あなたの正論を理解してもらえないとき、あなたが訴えかけたい相手は、あなたと同じ場所からそれを見ているとは限りません。あなたの立っている場所からは丸く見える屋根も、相手の場所からは三角にしか見えないのかもしれません。「なぜこの屋根の丸さが分からないのですか」と声を荒げたところで、そこに共感は生まれません。

 

まず心がけるべきは、相手や相手の状況を理解することです。

「相手はどういう立場にいるのか」「現状をどう感じているのか」「何を期待し、何を心配しているのか」などを理解することは、正しいことを正しく理解してもらうための第一歩なのです。

 

さて、相手を理解するための方法は後日お話しするとして、今回は幸いにも、相手や相手の状況を理解できたとしましょう。これであなたの考えは相手に正しく伝わるはずです。はたしてそうでしょうか。答えは「ノー」です。自分が正しいと思っていることを正しく伝えるには、正しいことを正しく理解してもらうためのシナリオが必要なのです。

 

シナリオは多くの場合、直線的ではなく、時に大回りせざるを得ません。そのため、シナリオの作成には辛抱強さや発想の柔軟性が求められます。

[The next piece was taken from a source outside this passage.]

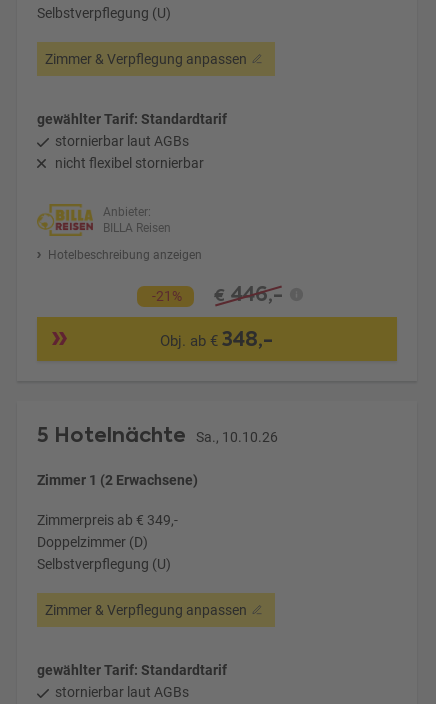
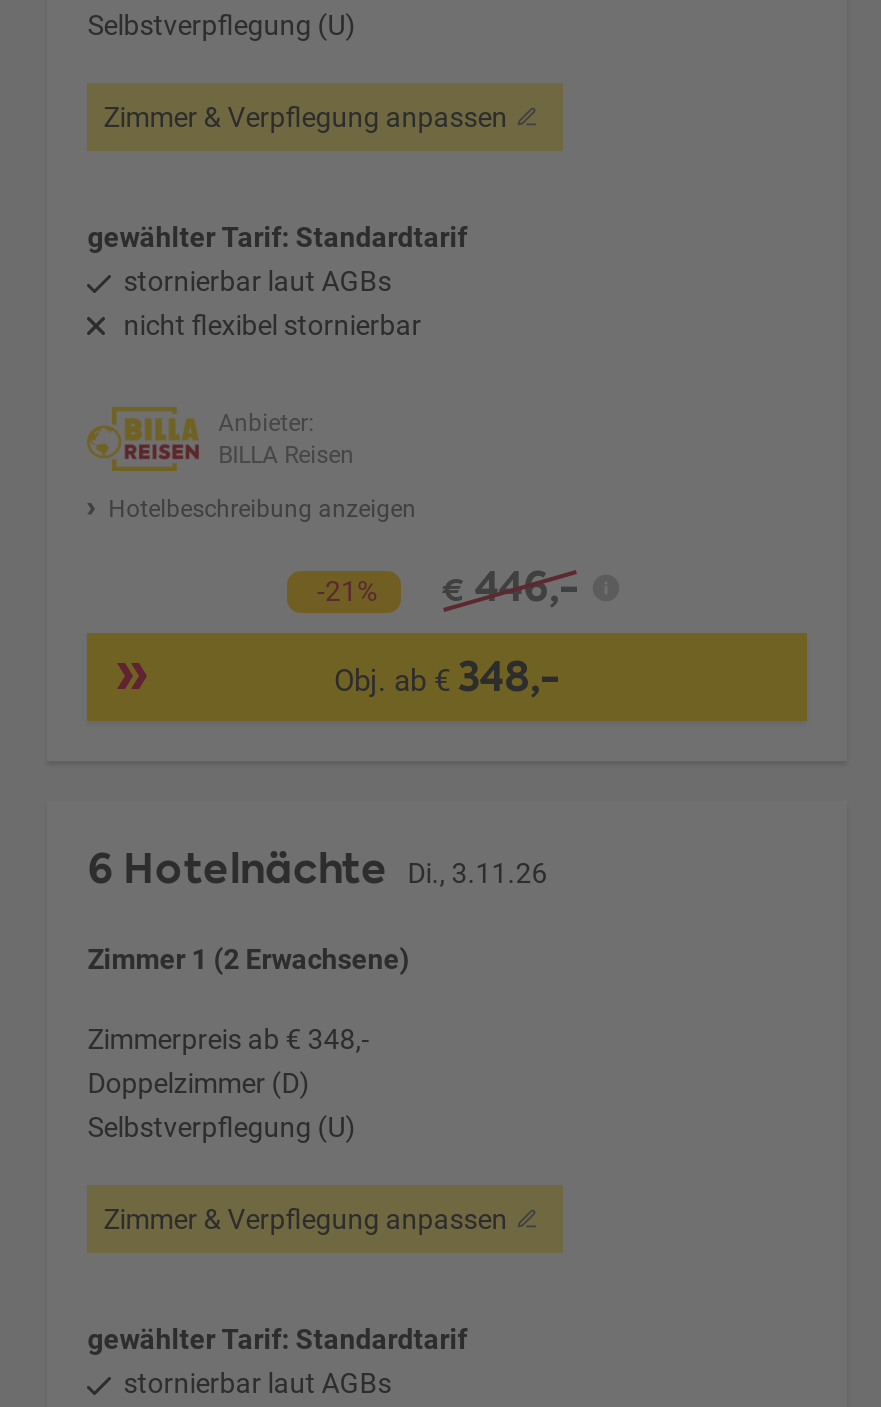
- 5 Hotelnächte Sa., 10.10.26
+ 6 Hotelnächte Di., 3.11.26

- Zimmerpreis ab € 349,-
+ Zimmerpreis ab € 348,-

伝えたいと思っている「正しいこと」を要素分解し、それらの要素を巧妙につなぎ合わせ、さらに緻密なシナリオを組み立てなければならないこともあります。

 

例を挙げましょう。

 

[伝えたい事]

自前主義では通用しなくなった

 

[要素分解]

自前主義では通用しなくなった

        + - 市場はさらなる低価格と新鮮さを求めている

        + - 市場はこれまでの倍以上のスピードで変化している

        + - すべて自前では、各分野の専門家に勝てない

        + - 自前主義は価格を押し上げ、開発期間も縮まらない

        + - 組み合わせ型ベンチャー企業が勢力を伸ばしている

 

[シナリオ]

1.   市場が変わったことを相手に共感させる

   かつての市場は変化のスピードが遅かった

   顧客は製品の機能や性能に満足していなかった

   このような市場環境を背景に、私たちは自前主義で機能や性能を向上させ業界トップの地位に上り詰めた

   技術の進歩を背景に製品の使い勝手は向上し、低価格化は進み、市場は大幅にすそ野を広げた

2.   市場を形成するプレイヤーが変わったことを相手に共感させる

   市場の圧力は製品のモジュール化を促し、それぞれの分野で専門特化型企業が現れた

   彼らは低価格と対応スピードを強みに勢力を拡大した

   専門特化型企業をうまく活用すれば、資本や技術がなくてもブランドオーナーになれる時代になった

   商品企画力に軸足を置くベンチャーが現れ、そのスピード感は若者層を中心に受け入れられている

3.   競争基盤が変わったことを相手に共感させる

   市場は急激に成熟期に向かっており、私たちが提供してきた『こだわり』はかつての輝きを失った

   すそ野の顧客層は、低価格と新鮮さを求めている

4.   危機感を相手と共有する

   私たちが得意としてきた成熟度の高い顧客層の市場も、近い将来、大半がチャーに飲み込まれるだろう

   これまでのような自前主義では、新たな戦いには勝てない

   もし自前主義でいくなら、劇的な変化を成し遂げる必要がある

 

正解のある問題に慣れている人には、このような面倒な説明は苦痛かもしれません。「こんな面倒なこと、やっていられないよ」と言う人もいるでしょう。

しかし、そんな人には、「そんなことだから、あなたはいつになっても大きな仕事を任されないのですよ」と言います。

 

大きな仕事には、たくさんのステークホルダー(=利害関係者)が関わります。

彼らはそれぞれ、立ち位置が異なります。立ち位置が違えば見える世界も違い、それが問題意識や価値観の違いにつながります。意見を受け入れる背景が違うわけです。

正しいことをシンプルに「正しい」と伝えただけでは、理解のされ方が人それぞれになってしまうのも無理はないのです。

 

「私は正しいことしか言っていません。理解できないのは、単に相手の問題です」と考える人に、大きな仕事が任せられることはないのです。